Com aglomerações proibidas pela pandemia, costumes antigos talvez sejam rememorados no aconchego da família
O menino imagina que a lua cheia acompanha seus passos. Se toma à direita ou caminha em frente, ela o segue como um balão de gás hélio, preso ao corpo por um fio. As cinco casas na paisagem erma parecem distantes do mundo: as fogueiras acesas, o fogo amarelo da lenha contrastando com a luz branca da lua. É noite do santo mais celebrado pela gente sertaneja.
Em toda casa as chamas sobem ao céu, convidando são João para descer à terra em sua noite. Mas ele nunca vem. Se vier, conta a lenda, a terra inteira arderá num incêndio. Por isso, sua mãe não o acorda, deixa que durma a sono solto.
O menino transpõe o terreiro de casa, um descampado infinito aos olhos e às pernas de criança. Precisa chegar à casa do outro lado, pedir à vizinha de terras que seja sua madrinha de São João. A velha senhora sente-se honrada e aceita. É morena, possui traços de índia, os antigos habitantes do lugar.
Esta cena comum no Nordeste agrário, em noites de São João, tornou-se rara. O campo esvaziou-se de sua gente e de seus costumes, quase todos migraram para as cidades. Pelos dados do IBGE, apenas 15% da população brasileira mora no campo.
Nesse ano de pandemia, quando as aglomerações foram proibidas e as grandes festas não poderão acontecer, costumes antigos talvez sejam rememorados, no aconchego da família.
Várias brincadeiras populares migraram para o Carnaval, algumas vieram do ciclo natalino como Boi e Cavalo Marinho. Mas a festa junina se manteve no lugar, firme, embora carnavalizada. Shows sem forró, coco ou baião atraem multidões. As quadrilhas com enredo de escola de samba atestam a mobilidade da cultura, que tudo incorpora e transforma.
Campina Grande, Caruaru, Patos, Arco Verde, Teresina, Fortaleza, João Pessoa, Aracaju e muitas cidades de médio e grande porte movimentam milhões de reais da máquina de lazer, garantindo a sobrevivência de artistas, empresários, comerciantes, hotéis, pousadas e toda sorte de negócio.
Os extensos pátios de forró, que no mês de junho lotam com pessoas à procura de dança, música, bebida, diversão e comida, agora estão vazios, reina neles um estranho silêncio, o da ausência.
A quadrilha, carro-chefe das festas juninas, surgiu nos salões da aristocracia francesa, durante o século 18. No século seguinte, tornou-se febre na corte brasileira, caindo no gosto do povo. Resta quase nada da antiga “quadrille”, apenas o francês atrapalhado do marcador.
Tornou-se dança das periferias urbanas brasileiras, espetáculo elaborado, cheio de coreografias. Os grupos quadrilheiros participam de concursos, circulam pelo Brasil e exterior, apresentam-se fora do mês de junho.

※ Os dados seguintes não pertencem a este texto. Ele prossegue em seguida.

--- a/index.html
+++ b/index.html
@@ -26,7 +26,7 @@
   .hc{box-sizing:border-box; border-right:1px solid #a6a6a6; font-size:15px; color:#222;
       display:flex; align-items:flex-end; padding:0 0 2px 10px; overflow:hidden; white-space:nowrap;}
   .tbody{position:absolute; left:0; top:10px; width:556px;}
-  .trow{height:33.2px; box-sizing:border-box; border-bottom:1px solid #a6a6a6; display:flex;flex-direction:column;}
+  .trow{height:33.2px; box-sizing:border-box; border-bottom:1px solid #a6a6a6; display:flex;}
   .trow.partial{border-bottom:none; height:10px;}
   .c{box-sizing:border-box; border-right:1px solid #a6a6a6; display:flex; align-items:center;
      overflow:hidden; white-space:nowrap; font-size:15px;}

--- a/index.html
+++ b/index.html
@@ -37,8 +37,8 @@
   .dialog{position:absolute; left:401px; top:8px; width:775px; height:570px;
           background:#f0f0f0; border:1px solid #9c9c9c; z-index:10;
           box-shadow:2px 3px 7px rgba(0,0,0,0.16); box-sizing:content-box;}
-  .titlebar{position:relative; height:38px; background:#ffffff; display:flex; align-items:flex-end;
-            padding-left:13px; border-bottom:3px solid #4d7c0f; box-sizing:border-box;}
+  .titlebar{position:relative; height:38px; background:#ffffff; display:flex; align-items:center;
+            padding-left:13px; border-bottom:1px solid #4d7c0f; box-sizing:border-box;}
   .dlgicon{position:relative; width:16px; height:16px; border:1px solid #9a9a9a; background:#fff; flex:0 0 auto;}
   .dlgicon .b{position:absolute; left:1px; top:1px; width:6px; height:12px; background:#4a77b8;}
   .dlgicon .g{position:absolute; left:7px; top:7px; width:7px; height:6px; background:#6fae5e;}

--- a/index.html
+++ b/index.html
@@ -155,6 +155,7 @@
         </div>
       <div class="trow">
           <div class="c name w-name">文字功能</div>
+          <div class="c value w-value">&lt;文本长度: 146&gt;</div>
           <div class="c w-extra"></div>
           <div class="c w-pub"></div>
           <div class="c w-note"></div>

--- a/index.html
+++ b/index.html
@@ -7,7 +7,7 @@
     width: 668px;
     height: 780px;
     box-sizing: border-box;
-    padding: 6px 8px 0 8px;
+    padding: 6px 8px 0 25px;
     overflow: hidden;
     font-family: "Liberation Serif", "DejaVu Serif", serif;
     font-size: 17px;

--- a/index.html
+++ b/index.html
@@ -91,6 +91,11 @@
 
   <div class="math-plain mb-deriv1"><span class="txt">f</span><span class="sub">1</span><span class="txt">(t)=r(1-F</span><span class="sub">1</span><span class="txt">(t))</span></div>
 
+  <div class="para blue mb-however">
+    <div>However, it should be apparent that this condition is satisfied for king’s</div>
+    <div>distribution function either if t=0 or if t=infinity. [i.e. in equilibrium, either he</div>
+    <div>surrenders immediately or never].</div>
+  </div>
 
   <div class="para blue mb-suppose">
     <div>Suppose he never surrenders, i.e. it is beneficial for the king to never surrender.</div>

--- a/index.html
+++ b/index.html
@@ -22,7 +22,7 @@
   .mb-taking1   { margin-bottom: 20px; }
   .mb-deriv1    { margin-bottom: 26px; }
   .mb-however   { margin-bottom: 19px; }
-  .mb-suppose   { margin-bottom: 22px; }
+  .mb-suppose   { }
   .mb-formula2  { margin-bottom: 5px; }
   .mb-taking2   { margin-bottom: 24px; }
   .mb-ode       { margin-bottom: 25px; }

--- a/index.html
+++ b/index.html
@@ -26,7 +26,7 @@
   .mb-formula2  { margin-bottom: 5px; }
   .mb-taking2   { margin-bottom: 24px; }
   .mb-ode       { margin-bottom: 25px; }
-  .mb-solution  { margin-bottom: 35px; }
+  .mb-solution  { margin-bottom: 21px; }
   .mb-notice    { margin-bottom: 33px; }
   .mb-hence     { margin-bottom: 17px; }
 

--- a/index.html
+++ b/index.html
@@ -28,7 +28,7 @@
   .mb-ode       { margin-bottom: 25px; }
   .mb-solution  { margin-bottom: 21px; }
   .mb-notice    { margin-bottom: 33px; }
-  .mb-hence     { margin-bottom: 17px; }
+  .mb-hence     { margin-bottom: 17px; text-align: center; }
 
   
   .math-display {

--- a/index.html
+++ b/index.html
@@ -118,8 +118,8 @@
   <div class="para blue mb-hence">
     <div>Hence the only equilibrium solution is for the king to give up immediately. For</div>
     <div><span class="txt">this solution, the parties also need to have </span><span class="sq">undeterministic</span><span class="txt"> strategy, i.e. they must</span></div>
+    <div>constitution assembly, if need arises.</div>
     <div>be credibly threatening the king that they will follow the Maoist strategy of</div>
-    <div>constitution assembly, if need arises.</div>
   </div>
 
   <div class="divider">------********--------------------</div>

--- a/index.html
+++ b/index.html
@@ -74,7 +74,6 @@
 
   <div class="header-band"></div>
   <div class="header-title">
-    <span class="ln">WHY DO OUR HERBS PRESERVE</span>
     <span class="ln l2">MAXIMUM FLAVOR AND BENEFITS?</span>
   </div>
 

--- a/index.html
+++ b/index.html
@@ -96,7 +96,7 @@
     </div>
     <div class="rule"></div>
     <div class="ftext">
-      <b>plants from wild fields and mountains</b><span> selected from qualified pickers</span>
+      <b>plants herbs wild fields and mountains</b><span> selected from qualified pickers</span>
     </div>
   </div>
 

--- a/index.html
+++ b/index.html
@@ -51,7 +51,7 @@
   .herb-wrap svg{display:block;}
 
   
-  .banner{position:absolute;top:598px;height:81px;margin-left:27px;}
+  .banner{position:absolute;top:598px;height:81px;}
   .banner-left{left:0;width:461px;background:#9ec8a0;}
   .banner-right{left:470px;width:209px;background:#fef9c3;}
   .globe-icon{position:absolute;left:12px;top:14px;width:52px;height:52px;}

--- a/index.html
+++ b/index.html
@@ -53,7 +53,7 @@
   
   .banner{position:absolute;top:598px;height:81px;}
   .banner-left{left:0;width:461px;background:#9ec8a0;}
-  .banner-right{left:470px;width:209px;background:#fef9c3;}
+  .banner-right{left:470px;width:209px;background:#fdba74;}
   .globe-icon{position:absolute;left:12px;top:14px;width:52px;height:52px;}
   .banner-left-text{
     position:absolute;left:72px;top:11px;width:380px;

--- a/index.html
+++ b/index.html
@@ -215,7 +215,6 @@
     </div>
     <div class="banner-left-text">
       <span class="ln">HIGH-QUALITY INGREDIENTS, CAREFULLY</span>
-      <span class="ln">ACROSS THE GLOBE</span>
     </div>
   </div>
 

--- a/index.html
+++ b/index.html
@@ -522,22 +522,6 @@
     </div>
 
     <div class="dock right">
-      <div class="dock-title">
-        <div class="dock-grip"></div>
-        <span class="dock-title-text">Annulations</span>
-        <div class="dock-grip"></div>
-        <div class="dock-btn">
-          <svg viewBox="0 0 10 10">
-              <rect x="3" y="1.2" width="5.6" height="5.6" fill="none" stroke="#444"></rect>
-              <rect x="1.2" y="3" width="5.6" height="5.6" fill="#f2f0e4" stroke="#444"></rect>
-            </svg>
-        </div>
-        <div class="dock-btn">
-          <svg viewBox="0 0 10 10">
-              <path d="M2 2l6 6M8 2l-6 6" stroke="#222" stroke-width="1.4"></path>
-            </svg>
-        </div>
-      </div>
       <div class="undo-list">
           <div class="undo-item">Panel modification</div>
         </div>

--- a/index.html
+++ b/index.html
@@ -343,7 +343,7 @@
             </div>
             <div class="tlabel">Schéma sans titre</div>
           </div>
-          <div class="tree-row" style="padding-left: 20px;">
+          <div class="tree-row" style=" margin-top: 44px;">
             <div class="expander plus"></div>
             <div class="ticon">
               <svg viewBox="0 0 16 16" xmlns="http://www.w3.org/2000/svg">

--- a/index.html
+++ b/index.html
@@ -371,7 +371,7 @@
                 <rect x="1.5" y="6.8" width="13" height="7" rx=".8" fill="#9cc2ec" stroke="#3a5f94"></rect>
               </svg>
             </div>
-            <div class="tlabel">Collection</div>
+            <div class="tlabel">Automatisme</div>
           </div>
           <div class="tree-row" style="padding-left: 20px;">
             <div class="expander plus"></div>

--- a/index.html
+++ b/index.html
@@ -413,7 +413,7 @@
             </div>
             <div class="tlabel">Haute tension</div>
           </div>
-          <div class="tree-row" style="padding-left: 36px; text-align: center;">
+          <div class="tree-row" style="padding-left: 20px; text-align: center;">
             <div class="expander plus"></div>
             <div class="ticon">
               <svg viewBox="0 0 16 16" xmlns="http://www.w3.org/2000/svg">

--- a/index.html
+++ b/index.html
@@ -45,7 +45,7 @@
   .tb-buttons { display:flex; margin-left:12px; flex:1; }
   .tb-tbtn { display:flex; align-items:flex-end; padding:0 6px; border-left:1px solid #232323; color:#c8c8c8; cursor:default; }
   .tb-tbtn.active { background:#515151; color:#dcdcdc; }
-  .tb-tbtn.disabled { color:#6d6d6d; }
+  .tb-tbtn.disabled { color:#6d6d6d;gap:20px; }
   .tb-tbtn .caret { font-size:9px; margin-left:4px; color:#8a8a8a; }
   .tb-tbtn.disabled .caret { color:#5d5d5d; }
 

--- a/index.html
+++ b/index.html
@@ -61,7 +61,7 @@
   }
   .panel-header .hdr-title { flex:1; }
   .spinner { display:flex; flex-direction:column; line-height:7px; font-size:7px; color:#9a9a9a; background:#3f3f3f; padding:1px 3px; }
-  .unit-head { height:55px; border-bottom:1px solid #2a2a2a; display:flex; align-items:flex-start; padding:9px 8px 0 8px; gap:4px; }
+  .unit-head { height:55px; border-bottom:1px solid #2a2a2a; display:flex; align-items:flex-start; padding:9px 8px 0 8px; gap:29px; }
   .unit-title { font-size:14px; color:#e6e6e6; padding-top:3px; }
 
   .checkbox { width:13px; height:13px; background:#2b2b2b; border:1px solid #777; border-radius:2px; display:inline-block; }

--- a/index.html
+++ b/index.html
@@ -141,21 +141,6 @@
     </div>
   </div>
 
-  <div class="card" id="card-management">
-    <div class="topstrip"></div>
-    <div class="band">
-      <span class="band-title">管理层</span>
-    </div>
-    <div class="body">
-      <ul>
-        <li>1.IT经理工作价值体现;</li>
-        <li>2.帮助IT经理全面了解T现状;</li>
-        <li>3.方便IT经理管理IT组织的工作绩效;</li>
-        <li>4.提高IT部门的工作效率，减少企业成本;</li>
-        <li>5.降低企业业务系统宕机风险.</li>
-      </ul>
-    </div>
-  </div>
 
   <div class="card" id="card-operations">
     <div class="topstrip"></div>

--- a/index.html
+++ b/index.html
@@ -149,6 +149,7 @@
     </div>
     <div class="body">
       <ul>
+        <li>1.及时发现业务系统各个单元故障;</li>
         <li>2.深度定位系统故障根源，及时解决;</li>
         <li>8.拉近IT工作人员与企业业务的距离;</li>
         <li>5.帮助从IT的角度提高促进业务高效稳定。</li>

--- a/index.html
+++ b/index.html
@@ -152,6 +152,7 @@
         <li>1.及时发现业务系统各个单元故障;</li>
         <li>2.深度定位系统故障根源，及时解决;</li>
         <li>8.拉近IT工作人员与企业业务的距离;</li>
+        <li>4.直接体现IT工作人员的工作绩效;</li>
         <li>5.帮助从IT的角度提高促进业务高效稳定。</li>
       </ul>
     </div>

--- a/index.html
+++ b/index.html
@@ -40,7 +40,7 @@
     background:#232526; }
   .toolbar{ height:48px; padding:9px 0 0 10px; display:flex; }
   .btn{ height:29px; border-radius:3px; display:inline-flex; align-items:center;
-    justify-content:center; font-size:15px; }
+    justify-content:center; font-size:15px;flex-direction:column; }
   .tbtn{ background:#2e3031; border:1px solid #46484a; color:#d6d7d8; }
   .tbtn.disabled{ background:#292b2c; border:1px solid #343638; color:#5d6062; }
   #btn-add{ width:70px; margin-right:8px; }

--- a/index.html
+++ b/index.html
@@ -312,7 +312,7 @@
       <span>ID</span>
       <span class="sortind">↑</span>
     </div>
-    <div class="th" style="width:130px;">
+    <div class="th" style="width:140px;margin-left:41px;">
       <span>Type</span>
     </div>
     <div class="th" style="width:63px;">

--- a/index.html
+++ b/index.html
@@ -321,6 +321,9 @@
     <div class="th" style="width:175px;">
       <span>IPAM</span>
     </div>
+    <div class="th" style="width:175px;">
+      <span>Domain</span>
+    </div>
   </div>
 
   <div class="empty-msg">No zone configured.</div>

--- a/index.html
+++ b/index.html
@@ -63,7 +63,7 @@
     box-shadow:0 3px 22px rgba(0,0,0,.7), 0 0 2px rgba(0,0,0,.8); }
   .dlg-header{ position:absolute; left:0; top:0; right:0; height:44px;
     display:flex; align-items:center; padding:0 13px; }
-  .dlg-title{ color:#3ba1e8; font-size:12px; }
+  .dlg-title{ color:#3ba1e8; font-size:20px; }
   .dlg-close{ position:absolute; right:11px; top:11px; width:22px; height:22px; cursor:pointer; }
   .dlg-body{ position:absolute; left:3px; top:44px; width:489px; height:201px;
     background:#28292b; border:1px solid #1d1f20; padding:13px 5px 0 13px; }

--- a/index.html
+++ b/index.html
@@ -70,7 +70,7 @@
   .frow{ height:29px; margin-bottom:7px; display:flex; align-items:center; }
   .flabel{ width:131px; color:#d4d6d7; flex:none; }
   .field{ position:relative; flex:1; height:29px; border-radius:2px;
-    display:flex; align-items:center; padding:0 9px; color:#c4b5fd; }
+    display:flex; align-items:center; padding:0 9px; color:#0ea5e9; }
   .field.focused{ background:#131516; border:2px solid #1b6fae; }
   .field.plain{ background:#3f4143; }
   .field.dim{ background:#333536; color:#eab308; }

Agregam a comunidade, movimentam dinheiro, geram emprego para figurinistas, costureiras, aderecistas, cabeleireiros, músicos, compositores, atores, atrizes, bailarinos, coreógrafos, revelando e promovendo talentos.
Para além de arte, as quadrilhas se transformaram em expressão da cultura popular, fábrica de talentos. A música acelerou ao ritmo da cidade grande, tornou-se eletrônica; a dança aeróbica. Não se trata mais de um divertimento rural, até porque nem existe mais campo. A cidade passou a dar o tom da festa, o apito, a zueira, o sotaque, a ginga, a velocidade e o nervosismo.
São João tornou-se urbano, tange seus carneiros no asfalto. Mas, pela estranha contingência de uma pandemia, ele se recolheu aos sertões do céu e não quer celebrar sua festa. Desconsolado, o menino solta um balão e pede: “Sobe, sobe, balãozinho, pelos aéreos caminhos. Vai subindo, vai subindo, voa como um canarinho. Sobe longe, ligeirinho, que eu te dou belo destino. Vai na casa do Divino, acorda se está dormindo, traz aqui São João Menino”.